La prose de Romain Gary est très curieuse, assez unique en son genre. Elle est toujours très élégante, même dans les évocations les plus crues, ce qui permet d’ailleurs à l’auteur de poser un regard empreint d’une douce ironie sur ses maladresses et ses errances passées. Lorsque l’auteur se lance dans des passages plus abstraits, dans lesquels la psychologique des personnages est évoquée, c’est toujours avec de nombreuses images qui donnent à ses analyses une grande force lyrique : relisez par exemple l’extrait cité plus haut, dans lequel Romain Gary multiplie les métaphores grandiloquentes (l’aube, le chien abandonnée, la source, le mirage, le poison).

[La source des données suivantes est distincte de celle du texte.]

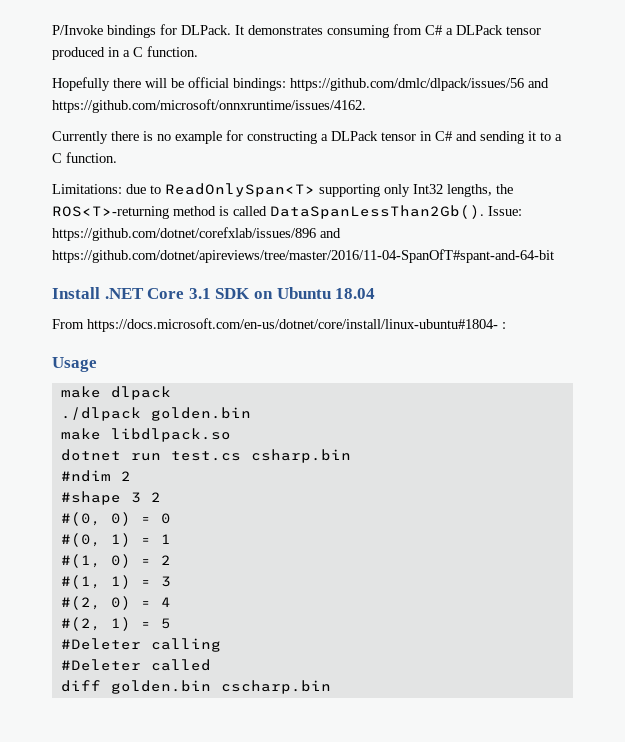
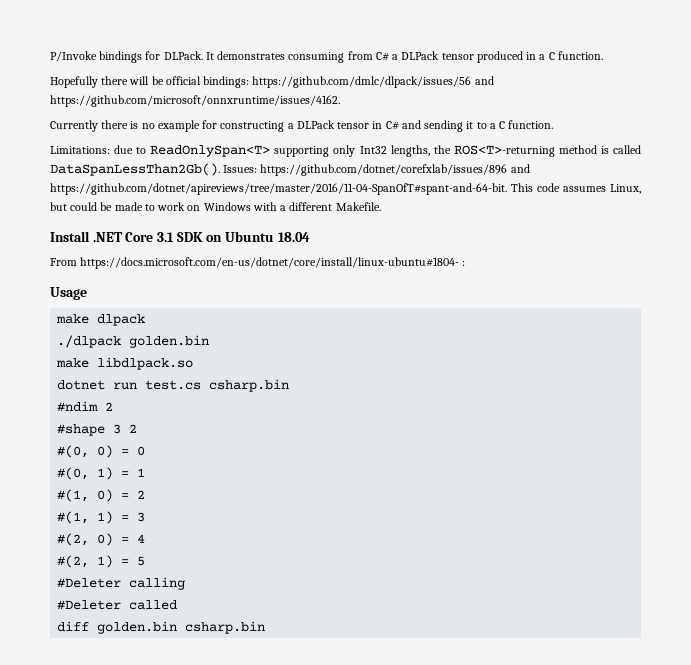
[488,206,522,216] Issue: -> [223,165,258,173] Issues:
[52,249,554,263] https://github.com/dotnet/apireviews/tree/master/2016/11-04-SpanOfT#spant-and-64-bit -> [50,183,641,195] [50,202,381,211] https://github.com/dotnet/apireviews/tree/master/2016/11-04-SpanOfT#spant-and-64-bit. This code assumes Linux, but could be made to work on Windows with a different Makefile.
[220,680,331,694] cscharp.bin -> [185,621,266,634] csharp.bin

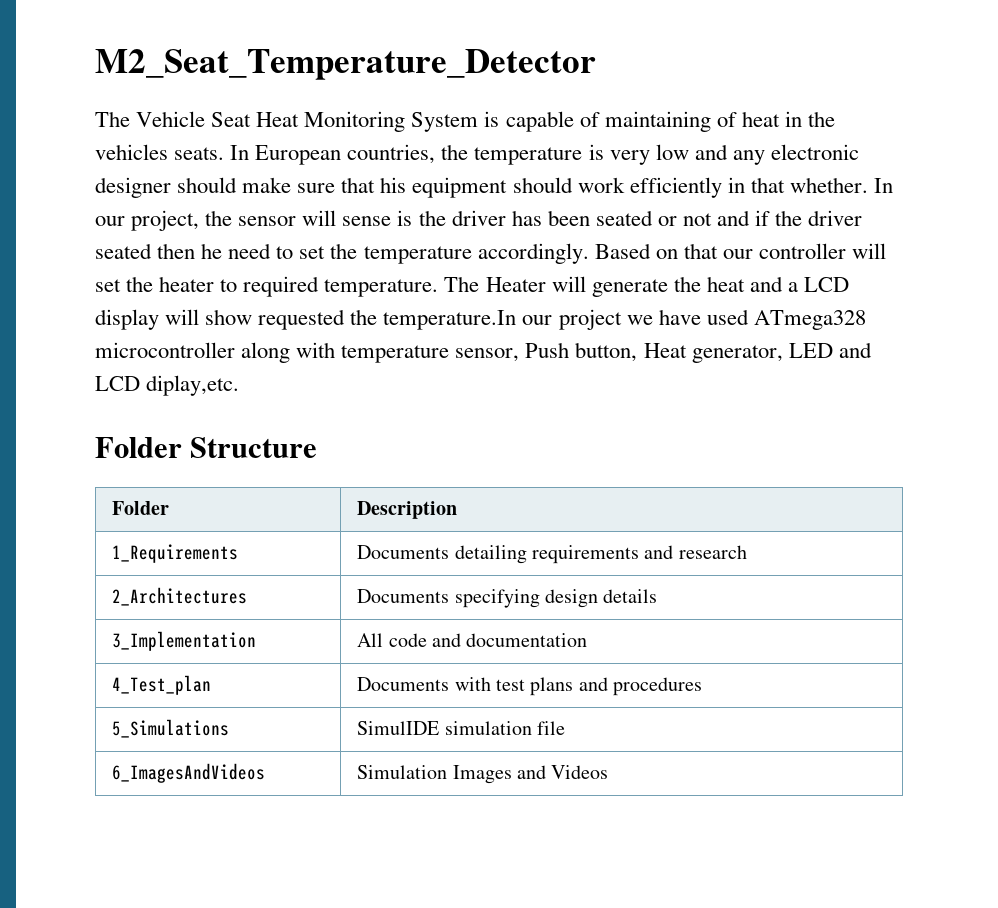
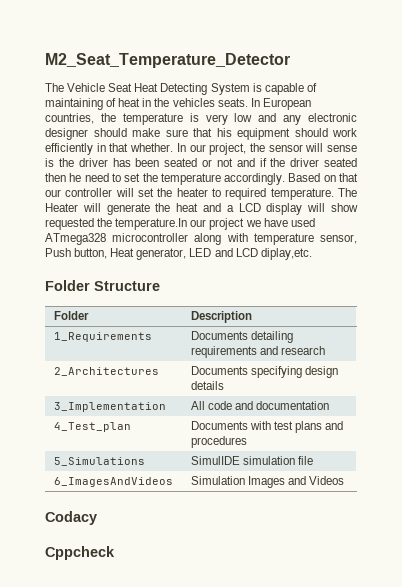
[304,111,406,132] Monitoring -> [160,83,208,95] Detecting
(609, 772) none -> [45,511,97,525] [45,546,115,560] // Codacy // Cppcheck

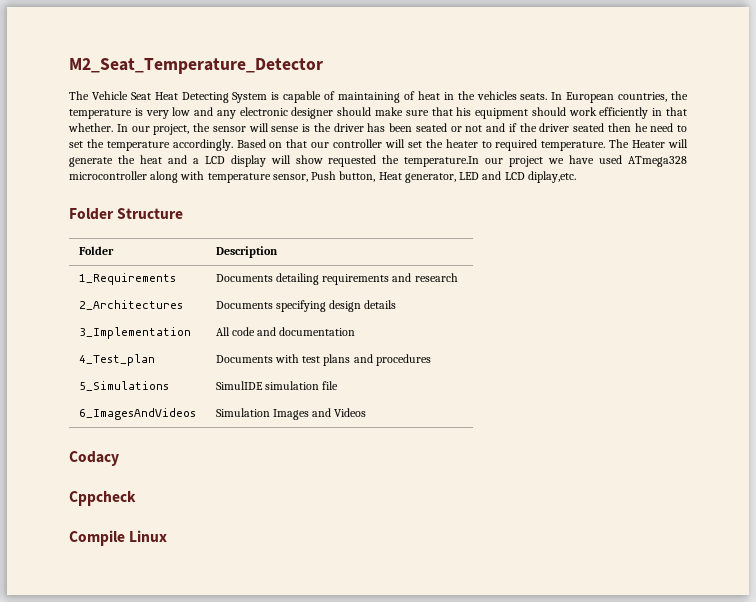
(115, 553) none -> [69,530,168,546] // Compile Linux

Ajoutez tout cela au récit d’un homme tourmenté (« au lieu de hurler, j’écris des livres »), éternel insatisfait (« ce fut sans doute ce jour-là que je suis né en tant qu’artiste ; par ce suprême échec que l’art est toujours, l’homme, éternel tricheur de lui-même, essaie de faire passer pour une réponse ce qui est condamné à demeurer comme une tragique interpellation »), et pourtant héros de guerre, ayant connu les honneurs de la République et de nombreuses conquêtes féminines, et vous aurez le livre d’un séducteur. Pardon de dire cela aussi crûment, mais à chaque chapitre, j’ai eu l’impression que Romain Gary était en train d’essayer de me draguer. Disons plutôt qu’il émane de sa prose une volonté de séduction tout à fait marquée.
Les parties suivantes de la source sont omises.